• [PROBLEM DESCRIPTION] Your answer should hold only the lines from the one with "[128,483,189,498] Required -> (116, 326) none" through the end of the listing below, each retyped exactly.

++++ MATERIALS PROVIDED

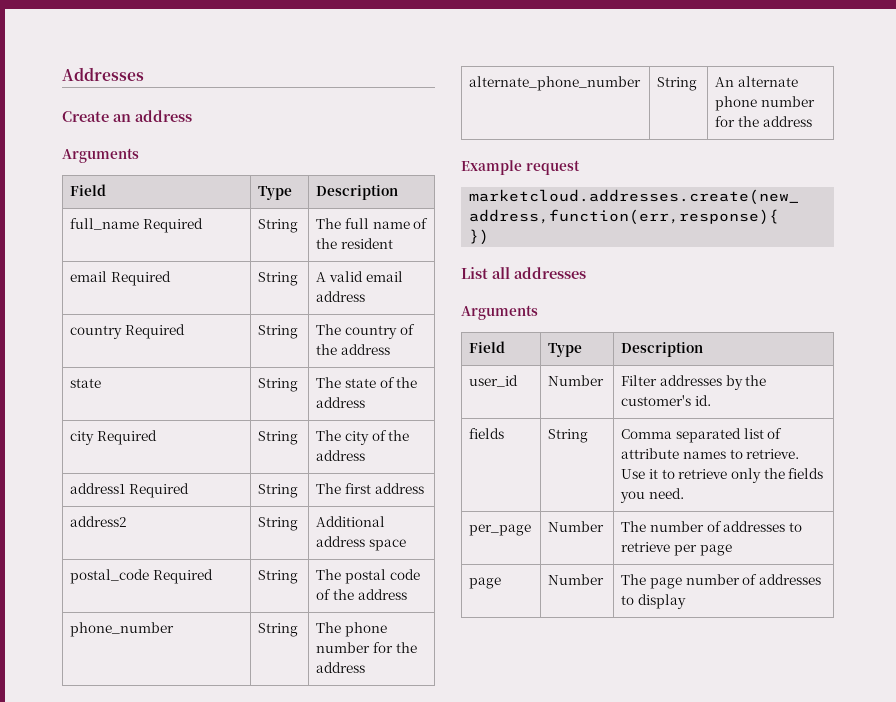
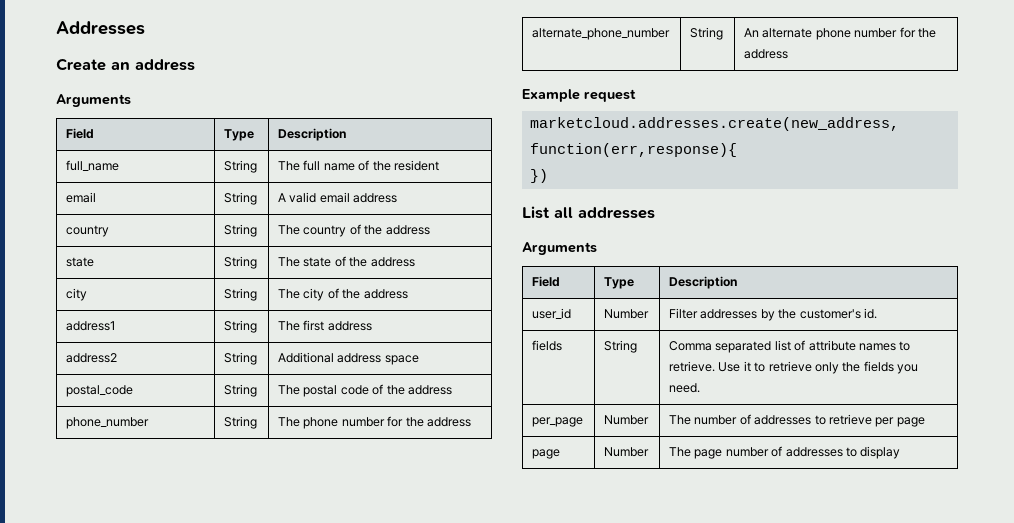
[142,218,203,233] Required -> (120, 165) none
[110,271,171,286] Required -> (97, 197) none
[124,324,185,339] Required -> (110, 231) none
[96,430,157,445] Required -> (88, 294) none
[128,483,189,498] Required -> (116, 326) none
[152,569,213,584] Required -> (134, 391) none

++++++++

• [EXPECTED OUTPUT]
[128,483,189,498] Required -> (116, 326) none
[152,569,213,584] Required -> (134, 391) none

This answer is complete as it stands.